PM Erdogan’s rush to denounce the crime is as predictable as it is cynical. He laments that the assassination was an attack on Turkish freedom and democracy, yet the hateful charges against Mr. Dink would never have been brought and would never have existed to spur the assassin on to his horrible deed had there actually been real freedom of speech in Turkey. His government and the entire apparatus of genocide denial in Turkey are effectively guilty as accomplices in this crime. If anyone needed another good reason why Turkey should be kept out of the European Union, this is it.

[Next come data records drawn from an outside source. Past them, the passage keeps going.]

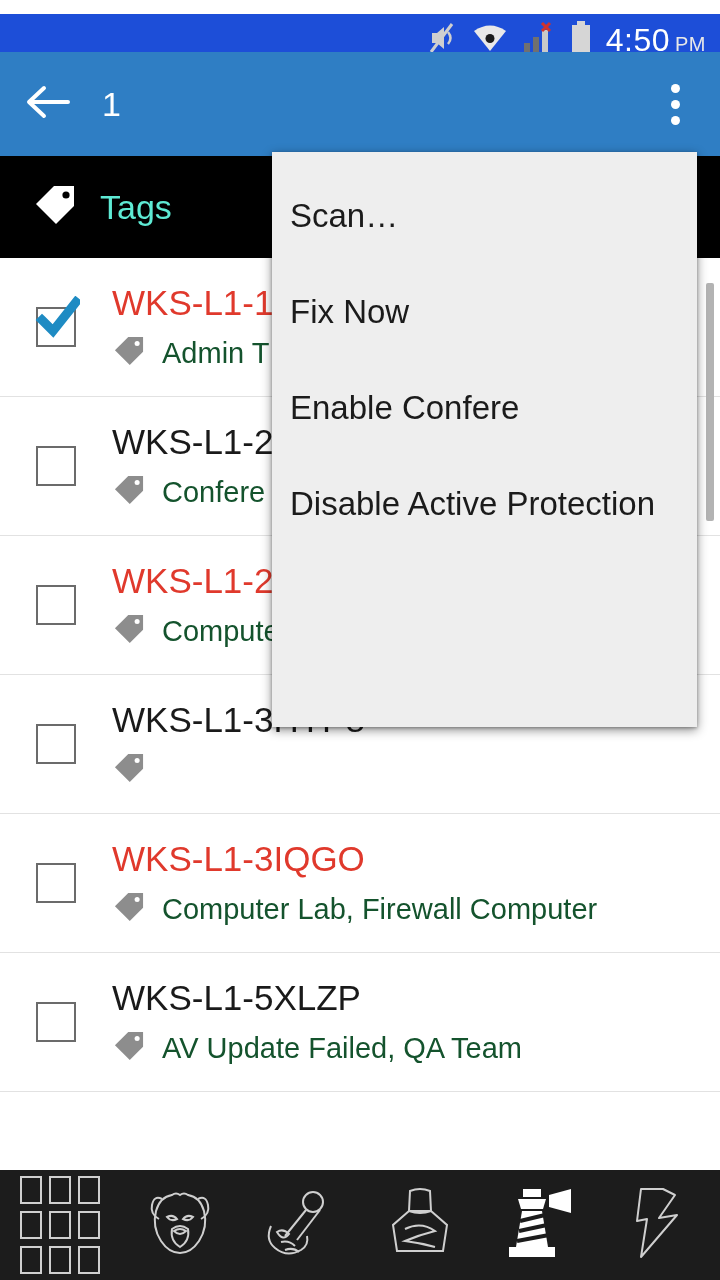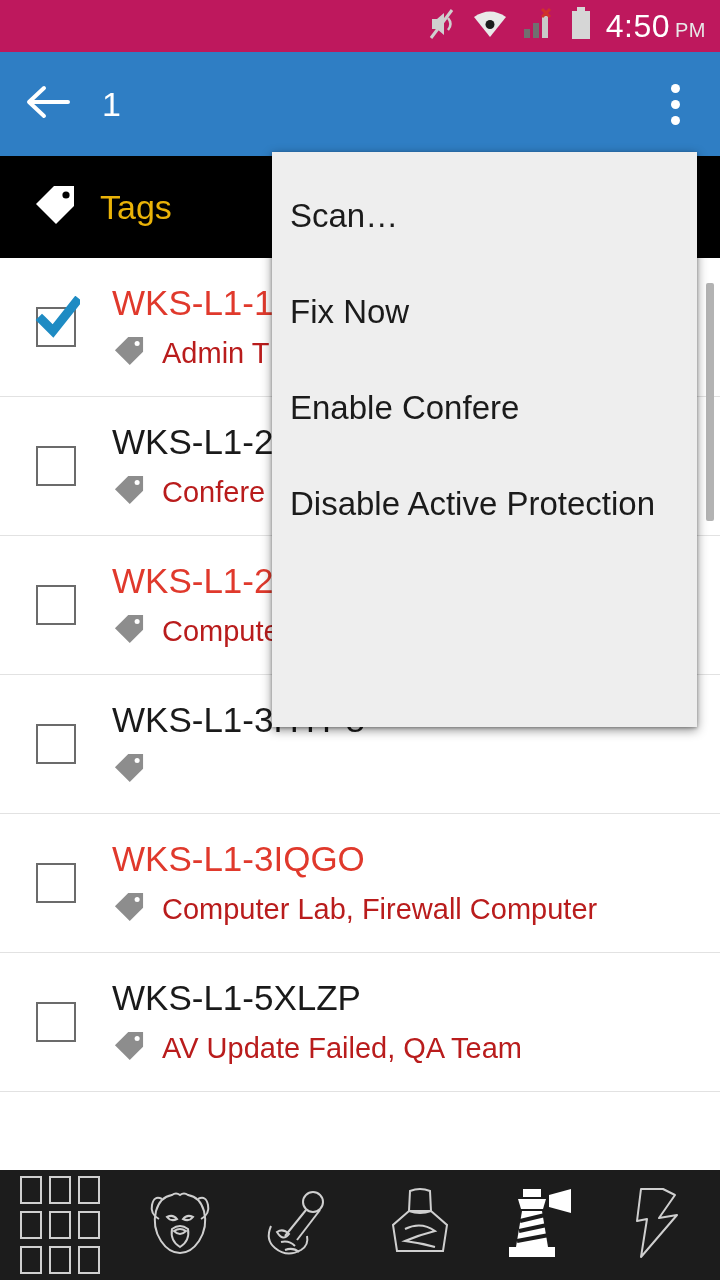"4:50" .statusbar { background: #be185d -> #1d4ed8; top: 0 -> 14px }
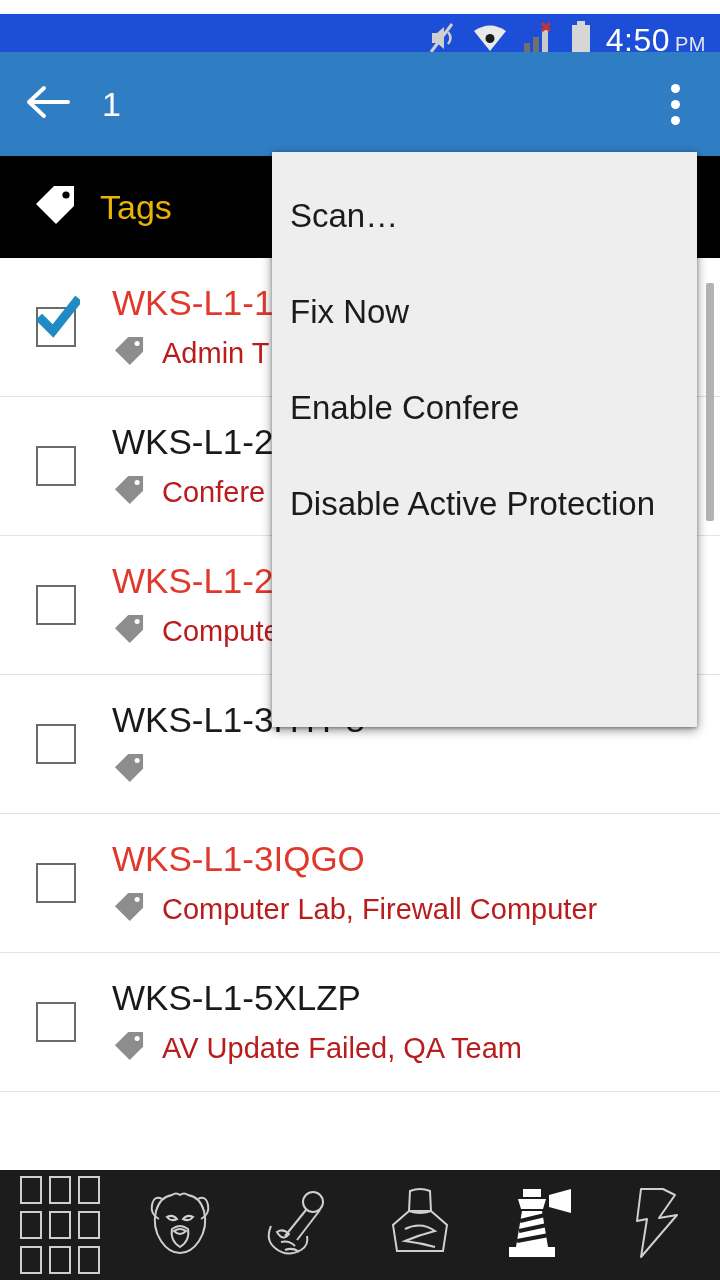"Tags" .tagsbar-label { color: #eab308 -> #5eead4 }
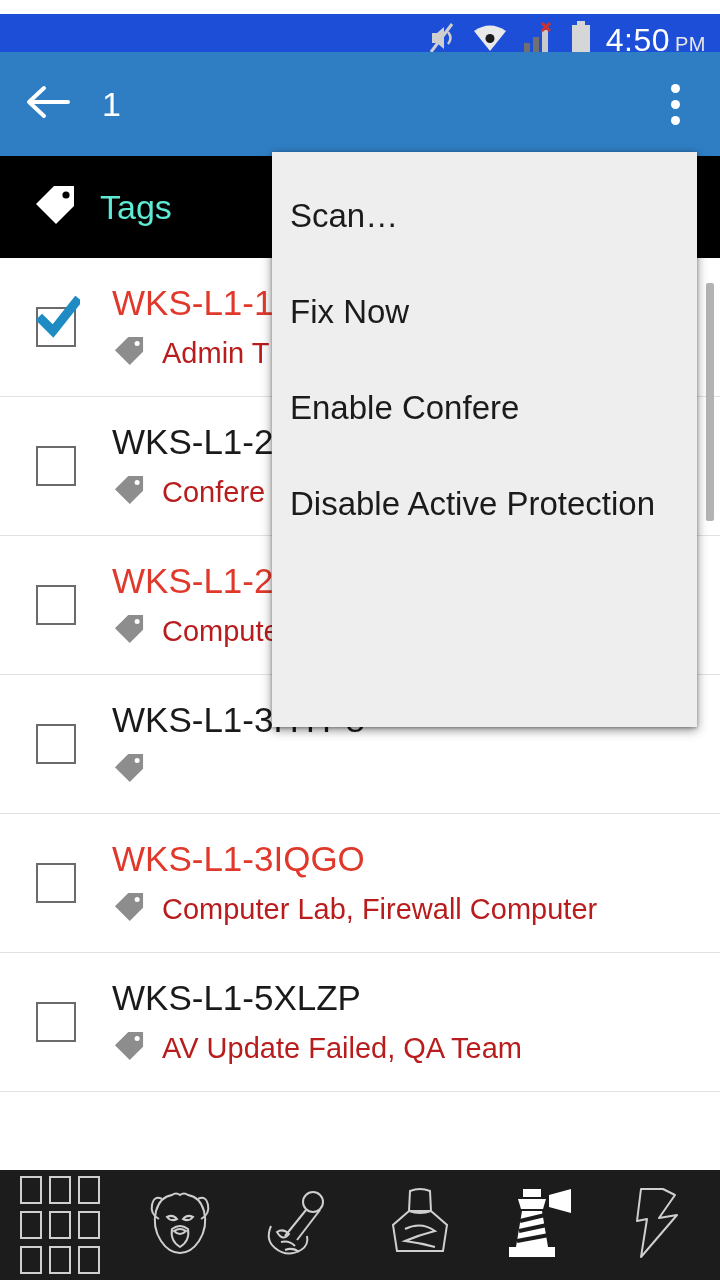"Admin T" .row-tags-label { color: #b91c1c -> #14532d }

One Guess: What Kind Of Name Is Hrant?
In Ledeen’s fantastical world, where Iran is bent on conquering Kenya and where he never supported the invasion of Iraq, there is another new equally credible “revelation”: the murdered journalist Hrant Dink was Kurdish. That would be very interesting to know, except that it is completely untrue.
Hrant Dink was a Turkish Armenian and editor of the Turkish and Armenian language newspaper Agos, as this entry from Armeniapedia clearly shows. His murder is a despicable outrage, but one plainly aimed at a prominent representative of the Armenian minority in Turkey because of his efforts to draw attention to the truth of the Armenian genocide. (It is a bitter irony that Mr. Dink was known to take Diasporan Armenians to task for their preoccupation with the Turks’ guilt, whence came the “poison in the blood” line that later caused him such grief with the authorities and, now, has contributed to the motive of his assassin.) It is fairly glaringly obvious that the late Mr. Dink was Armenian. Not only does his first name shout it from the rooftops, and not only has every news story reporting on his death stated this basic fact numerous times, but the charge of “insulting Turkishness” of which he was convicted and his activism on behalf of awareness about the Armenian genocide were obvious indications of his background. There are some non-Armenians in Turkey who also speak out about the genocide, but there are few Kurds among them (not least since a great many Kurds were involved in committing the genocide and most Kurds today are not eager to revisit that part of their history). In any case, Hrant Dink was not Kurdish. Indeed, it might be considered fairly insulting to the victims of the genocide to impose Kurdish identity on a man killed for his work in trying to gain recognition of the Armenian genocide. Imagine calling a murdered Jewish Holocaust activist a Lithuanian or German and guess what the reaction would be.
It is just one more sorry example of Ledeen speaking about something in the Near East without knowing the most basic information about the subject. Pathetic.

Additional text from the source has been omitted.